Milwaukee National Lawyers Guild: Changes to Bail System do not Prevent Crime
The NLG Milwaukee Chapter continues to express our heartfelt sympathy to those who were harmed and lost loved ones during the Waukesha Christmas Parade. We hope that Waukesha’s community can find comfort in the days that come.
Since the violent event and the arrest of the suspect, we recognize our collective need to search for meaning and identify any means by which so many deaths and injuries could have been prevented. This has included journalistic rehashing of the suspect’s previous contact with the criminal justice system, as well as commentary from Milwaukee County District Attorney John Chisholm. The narrative that is being suggested is that the accused, Darrell Brooks, previously had bail that was set too low, and that a higher cash bail could have prevented this particular event. It is tempting to follow this train of logic, but it is also very dangerous as we seek to maintain our collective constitutionally enshrined rights and freedoms, and strive for true safety and security.

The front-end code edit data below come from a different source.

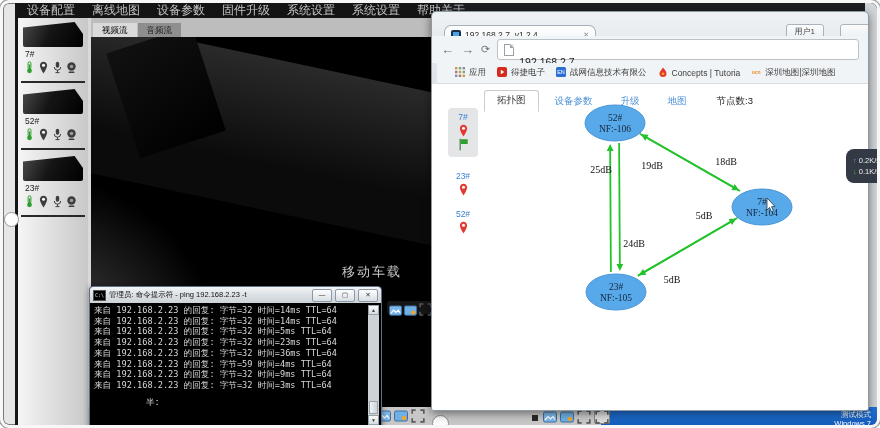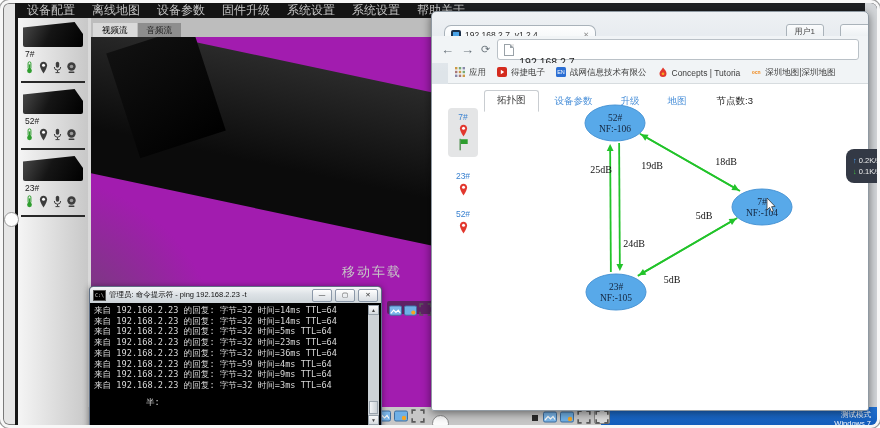--- a/index.html
+++ b/index.html
@@ -112,9 +112,9 @@
   .doc-ico::after{content:"";position:absolute;right:-1px;top:-1px;border:2px solid #e8e8e8;
     border-left-color:#9aa2a8;border-bottom-color:#9aa2a8;}
   .url-text{font-size:10.5px;color:#1e1e1e;margin-top:24px;}
-  .bookmarks{position:absolute;left:16px;top:51px;right:0;height:21px;background:#f1f4f6;
+  .bookmarks{position:absolute;left:5px;top:51px;right:0;height:21px;background:#f1f4f6;
     border-bottom:1px solid #d7dcdf;display:flex;align-items:center;gap:11px;
-    padding:0 7px;box-sizing:border-box;}
+    padding:0 18px;box-sizing:border-box;}
   .bm-item{display:flex;align-items:center;gap:4px;font-size:8.5px;color:#3c3c3c;white-space:nowrap;}
   .bm-item svg{width:10px;height:10px;}
   .content{position:absolute;left:0;top:72px;right:0;bottom:0;background:#fff;}

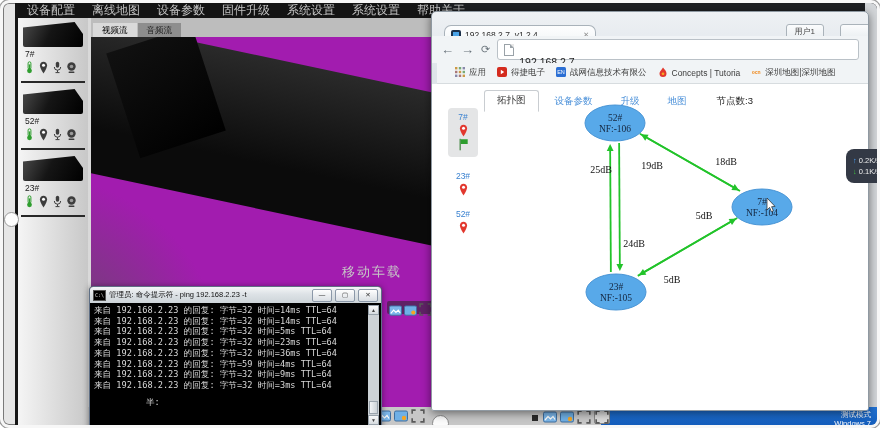--- a/index.html
+++ b/index.html
@@ -40,7 +40,7 @@
   .vtabs{position:absolute;left:2px;top:5px;display:flex;gap:1px;}
   .vtab{font-size:8.5px;padding:2px 9px 3px 9px;background:#8e8e8e;color:#1f1f1f;}
   .vtab.active{background:#dadada;color:#000;}
-  .vscreen{position:absolute;left:0;top:19px;right:0;bottom:23px;background:#a21caf;overflow:hidden;}
+  .vscreen{position:absolute;left:0;top:19px;right:0;bottom:23px;background:#000000;overflow:hidden;}
   .vshape1{position:absolute;left:-30px;top:25px;width:440px;height:150px;
     background:linear-gradient(180deg,#2a2a2a,#0b0b0b 70%);transform:rotate(12deg);}
   .vshape2{position:absolute;left:-60px;bottom:40px;width:230px;height:190px;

The NLG Milwaukee Chapter wants to be clear: changes to the bail system do not prevent crime. More comprehensive mental health services, social services, employment opportunities, educational opportunities, and stable housing are the only proven routes to a safer and more secure society. It is easy for politicians to point to policies around cash bail as quick solutions, but these suggestions are dishonest over-simplifications that make it seem like they are doing something about crime when really, they are just putting on a show without actually investing in measures that make our communities safer. In a recent statement, State Senator Van Wanggaard (R) noted: “In the last 30 years, the law hasn’t been a problem and there have been no issues. Rushing to change any law based on a single event or incident is never a good idea.” While not about the suggested changes to the Wisconsin Constitution’s bail provisions, we concur with this opinion and the underlying sentiment. We also want to underline how disrespectful it would be to those who have suffered in Waukesha, as a change to the bail system we have in place will not lead to the robust safety and security we seek.
It also bears recognizing that cash bail is a notoriously unequal system that impacts Black, brown and poor citizens much more heavily than others. The purpose of cash bail is not to prevent future crimes, but to ensure that individuals accused of crimes make all of their court appearances. If Milwaukee County is committed to our collective well-being, it can allocate resources that will support those comprehensive services that save lives. The county can also address our beleaguered criminal justice system, in which attorneys have too many cases and rush as their clients sit behind bars waiting for trials. The Constitution guarantees a right to a speedy trial to all people who are accused of crimes, but this right has severely eroded during the COVID-19 pandemic – particularly in Milwaukee County, where there are still hundreds of people sitting in custody waiting for their trial date. Many of those individuals have sat in custody much longer than §971.10 allows. Solutions that fall short of addressing these areas concretely would only be political theater to distract us from what it takes to achieve true safety and security.